HOW TO COMPLETE THIS TASK: Once you reach the line containing "customer number: CU21347 -> CU23147" in the entries below, write out that line and each one after it down to the line containing "total: 12551.88 -> 3888.76", exactly and with nothing added.

RECORDS PROVIDED:
-- Opening Marker --

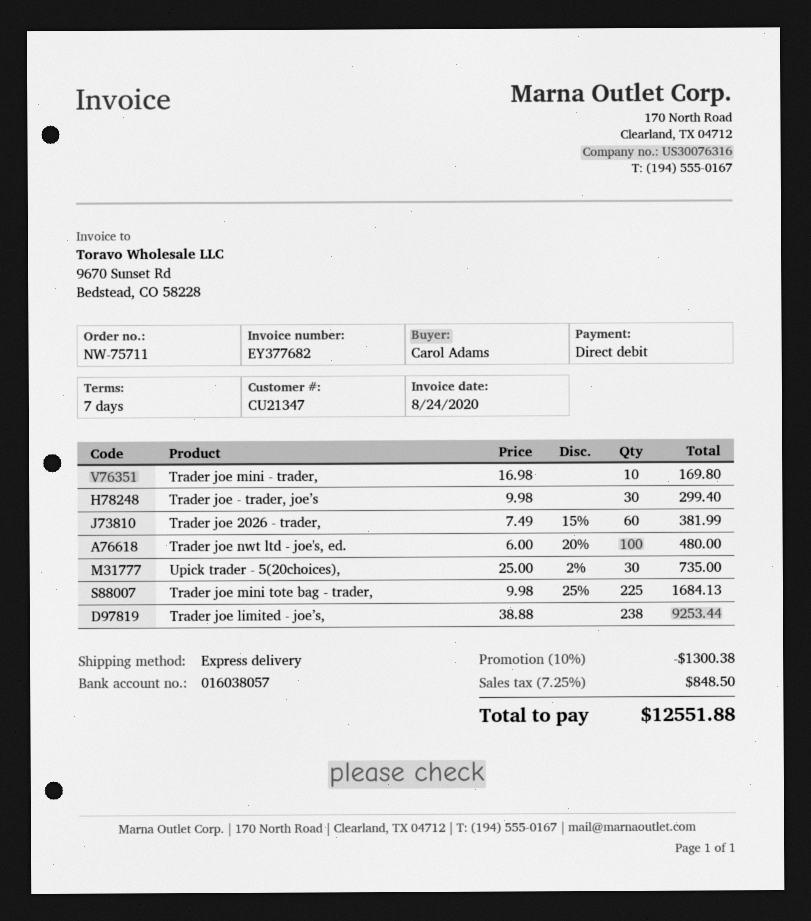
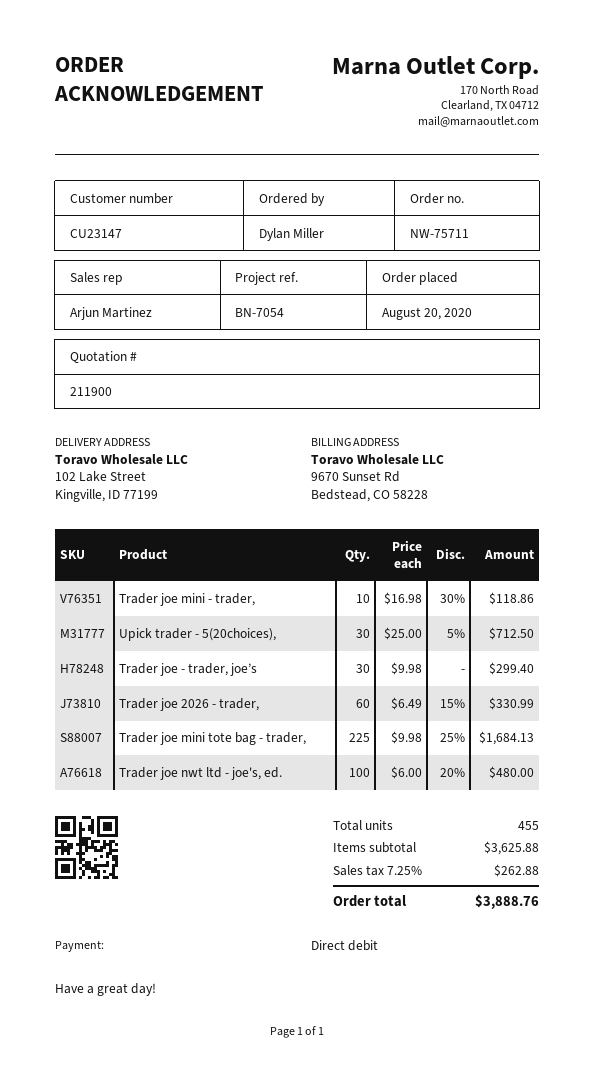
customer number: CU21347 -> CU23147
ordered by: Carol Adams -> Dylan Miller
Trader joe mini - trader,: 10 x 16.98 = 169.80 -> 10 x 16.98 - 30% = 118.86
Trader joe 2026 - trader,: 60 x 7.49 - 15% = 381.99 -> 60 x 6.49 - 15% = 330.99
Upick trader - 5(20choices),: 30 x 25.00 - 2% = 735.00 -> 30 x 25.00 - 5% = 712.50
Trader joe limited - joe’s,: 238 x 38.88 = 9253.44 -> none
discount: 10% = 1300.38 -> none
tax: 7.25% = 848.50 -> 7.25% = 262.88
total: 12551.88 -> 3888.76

-- Closing Marker --
-- Opening Marker --

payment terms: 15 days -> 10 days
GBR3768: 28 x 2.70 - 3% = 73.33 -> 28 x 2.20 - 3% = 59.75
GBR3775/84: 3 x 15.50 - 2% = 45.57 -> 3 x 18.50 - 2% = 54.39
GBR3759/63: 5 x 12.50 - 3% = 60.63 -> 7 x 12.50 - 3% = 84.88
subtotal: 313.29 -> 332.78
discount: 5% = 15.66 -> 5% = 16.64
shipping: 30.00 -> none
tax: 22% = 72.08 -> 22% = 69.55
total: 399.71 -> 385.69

-- Closing Marker --

RESPONSE BOX:
customer number: CU21347 -> CU23147
ordered by: Carol Adams -> Dylan Miller
Trader joe mini - trader,: 10 x 16.98 = 169.80 -> 10 x 16.98 - 30% = 118.86
Trader joe 2026 - trader,: 60 x 7.49 - 15% = 381.99 -> 60 x 6.49 - 15% = 330.99
Upick trader - 5(20choices),: 30 x 25.00 - 2% = 735.00 -> 30 x 25.00 - 5% = 712.50
Trader joe limited - joe’s,: 238 x 38.88 = 9253.44 -> none
discount: 10% = 1300.38 -> none
tax: 7.25% = 848.50 -> 7.25% = 262.88
total: 12551.88 -> 3888.76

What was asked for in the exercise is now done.